Exclude images and print all the records verbatim.

Start of Data shown

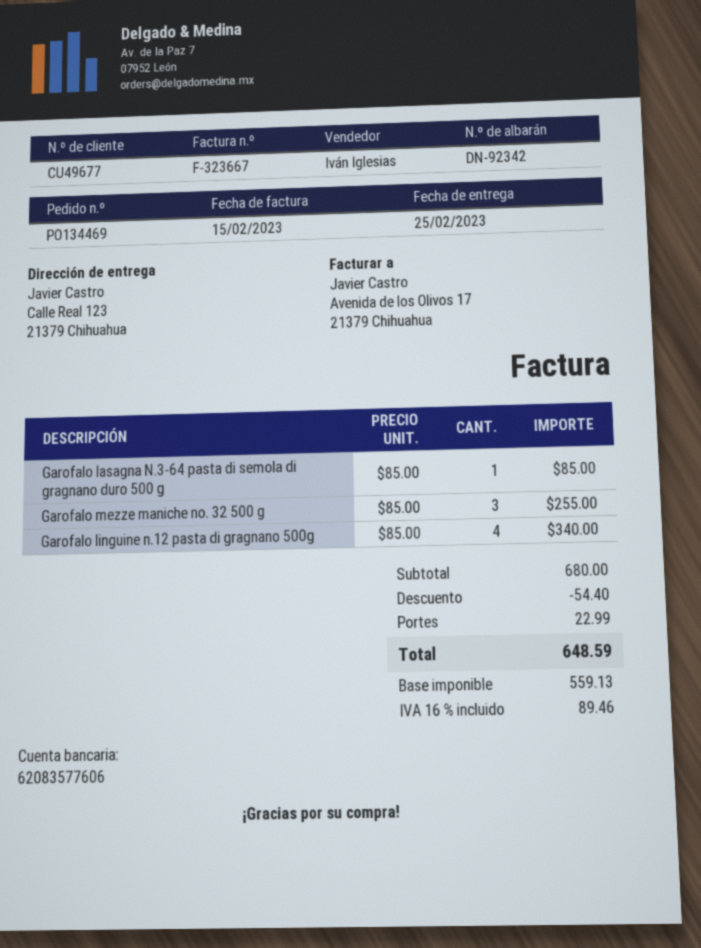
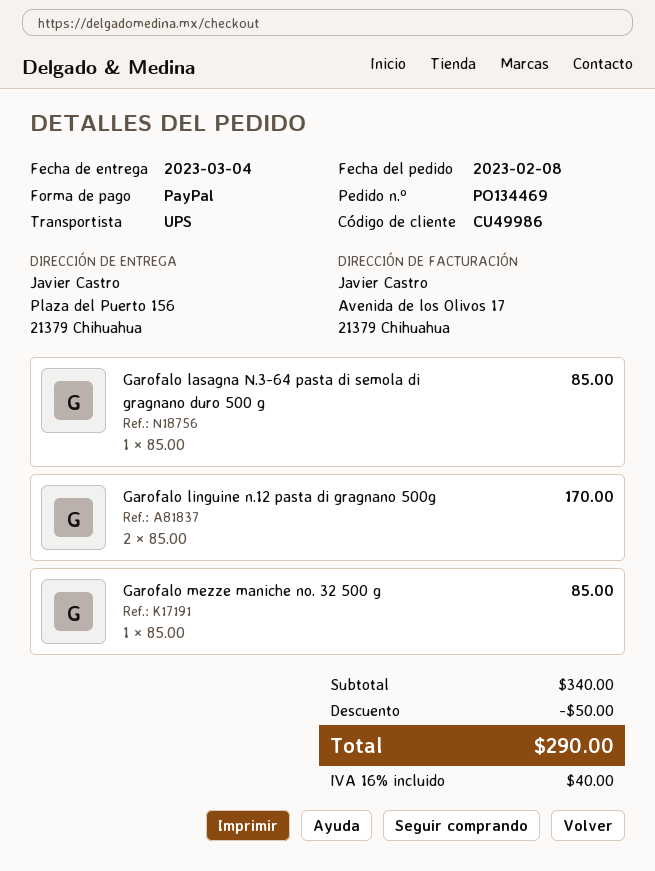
delivery date: 2023-02-25 -> 2023-03-04
customer number: CU49677 -> CU49986
ship to: Calle Real 123, 21379 Chihuahua -> Plaza del Puerto 156, 21379 Chihuahua
Garofalo mezze maniche no. 32 500 g: 3 x 85.00 = 255.00 -> 1 x 85.00 = 85.00
Garofalo linguine n.12 pasta di gragnano 500g: 4 x 85.00 = 340.00 -> 2 x 85.00 = 170.00
subtotal: 680.00 -> 340.00
discount: 54.40 -> 50.00
shipping: 22.99 -> none
tax: 16% = 89.46 -> 16% = 40.00
total: 648.59 -> 290.00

End of Data shown

Final answer
delivery date: 2023-02-25 -> 2023-03-04
customer number: CU49677 -> CU49986
ship to: Calle Real 123, 21379 Chihuahua -> Plaza del Puerto 156, 21379 Chihuahua
Garofalo mezze maniche no. 32 500 g: 3 x 85.00 = 255.00 -> 1 x 85.00 = 85.00
Garofalo linguine n.12 pasta di gragnano 500g: 4 x 85.00 = 340.00 -> 2 x 85.00 = 170.00
subtotal: 680.00 -> 340.00
discount: 54.40 -> 50.00
shipping: 22.99 -> none
tax: 16% = 89.46 -> 16% = 40.00
total: 648.59 -> 290.00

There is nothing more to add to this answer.